■ Exercise directions ■
After locating the line that contains "- De operatoren" in the data below, set down exactly that line and each one after it through the line that contains "< is beide valide.", and nothing more.

■ Data extracts ■

+===+

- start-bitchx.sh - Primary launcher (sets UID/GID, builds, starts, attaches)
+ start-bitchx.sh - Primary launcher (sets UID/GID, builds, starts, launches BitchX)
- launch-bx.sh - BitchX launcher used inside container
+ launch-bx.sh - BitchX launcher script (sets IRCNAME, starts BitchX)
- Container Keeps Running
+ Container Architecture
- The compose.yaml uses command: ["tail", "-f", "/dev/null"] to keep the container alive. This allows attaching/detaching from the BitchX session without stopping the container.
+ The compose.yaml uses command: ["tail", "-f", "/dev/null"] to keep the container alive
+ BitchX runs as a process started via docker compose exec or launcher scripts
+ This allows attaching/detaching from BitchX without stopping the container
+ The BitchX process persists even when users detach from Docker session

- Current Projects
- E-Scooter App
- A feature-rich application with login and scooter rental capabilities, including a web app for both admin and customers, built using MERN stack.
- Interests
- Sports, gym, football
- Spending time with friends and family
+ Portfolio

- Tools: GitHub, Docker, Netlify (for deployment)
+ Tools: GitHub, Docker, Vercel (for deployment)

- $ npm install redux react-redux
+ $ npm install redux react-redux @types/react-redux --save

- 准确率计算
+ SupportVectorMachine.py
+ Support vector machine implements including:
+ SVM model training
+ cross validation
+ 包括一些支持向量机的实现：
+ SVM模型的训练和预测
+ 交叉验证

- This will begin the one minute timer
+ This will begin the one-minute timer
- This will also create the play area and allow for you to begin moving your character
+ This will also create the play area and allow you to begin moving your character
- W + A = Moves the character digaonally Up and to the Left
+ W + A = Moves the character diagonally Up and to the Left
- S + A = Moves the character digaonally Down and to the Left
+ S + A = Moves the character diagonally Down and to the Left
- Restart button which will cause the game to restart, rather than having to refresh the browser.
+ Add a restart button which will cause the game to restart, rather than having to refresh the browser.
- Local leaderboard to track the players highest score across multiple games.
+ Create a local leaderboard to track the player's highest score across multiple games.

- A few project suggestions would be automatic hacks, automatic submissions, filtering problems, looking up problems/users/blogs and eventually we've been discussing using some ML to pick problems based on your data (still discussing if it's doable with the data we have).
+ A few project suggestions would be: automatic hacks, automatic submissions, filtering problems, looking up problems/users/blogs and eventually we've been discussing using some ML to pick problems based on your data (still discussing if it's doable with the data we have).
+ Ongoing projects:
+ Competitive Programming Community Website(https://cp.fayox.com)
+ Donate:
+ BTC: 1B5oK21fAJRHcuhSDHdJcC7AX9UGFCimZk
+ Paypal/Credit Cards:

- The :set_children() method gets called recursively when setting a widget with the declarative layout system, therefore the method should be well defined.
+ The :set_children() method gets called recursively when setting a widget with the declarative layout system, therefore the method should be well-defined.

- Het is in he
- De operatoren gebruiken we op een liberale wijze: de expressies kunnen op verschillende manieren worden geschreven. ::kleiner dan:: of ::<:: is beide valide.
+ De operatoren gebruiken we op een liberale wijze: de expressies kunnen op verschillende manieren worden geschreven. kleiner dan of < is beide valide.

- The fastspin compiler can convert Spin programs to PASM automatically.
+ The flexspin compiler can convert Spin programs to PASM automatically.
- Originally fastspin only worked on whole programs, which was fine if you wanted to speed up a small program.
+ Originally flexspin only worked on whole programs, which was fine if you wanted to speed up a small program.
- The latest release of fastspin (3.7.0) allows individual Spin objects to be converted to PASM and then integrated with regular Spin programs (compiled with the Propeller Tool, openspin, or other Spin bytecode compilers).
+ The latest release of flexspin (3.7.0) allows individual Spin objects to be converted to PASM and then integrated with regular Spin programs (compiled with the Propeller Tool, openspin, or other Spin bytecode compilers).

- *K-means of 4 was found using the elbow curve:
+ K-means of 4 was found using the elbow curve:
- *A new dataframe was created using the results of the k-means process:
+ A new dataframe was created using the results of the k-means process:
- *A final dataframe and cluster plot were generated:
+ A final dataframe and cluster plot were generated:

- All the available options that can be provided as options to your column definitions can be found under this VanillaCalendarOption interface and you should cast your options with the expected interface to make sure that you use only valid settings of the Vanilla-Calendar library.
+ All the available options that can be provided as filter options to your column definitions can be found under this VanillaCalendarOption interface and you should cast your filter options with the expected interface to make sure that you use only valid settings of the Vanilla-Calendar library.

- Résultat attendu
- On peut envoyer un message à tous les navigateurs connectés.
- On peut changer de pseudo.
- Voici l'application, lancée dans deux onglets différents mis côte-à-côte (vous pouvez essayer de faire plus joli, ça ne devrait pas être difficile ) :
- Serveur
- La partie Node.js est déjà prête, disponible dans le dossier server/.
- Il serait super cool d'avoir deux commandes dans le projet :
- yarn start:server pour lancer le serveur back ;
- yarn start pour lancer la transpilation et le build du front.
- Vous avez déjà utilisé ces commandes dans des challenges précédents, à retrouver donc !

+===+

■ Response to this exercise ■
- De operatoren gebruiken we op een liberale wijze: de expressies kunnen op verschillende manieren worden geschreven. ::kleiner dan:: of ::<:: is beide valide.
+ De operatoren gebruiken we op een liberale wijze: de expressies kunnen op verschillende manieren worden geschreven. kleiner dan of < is beide valide.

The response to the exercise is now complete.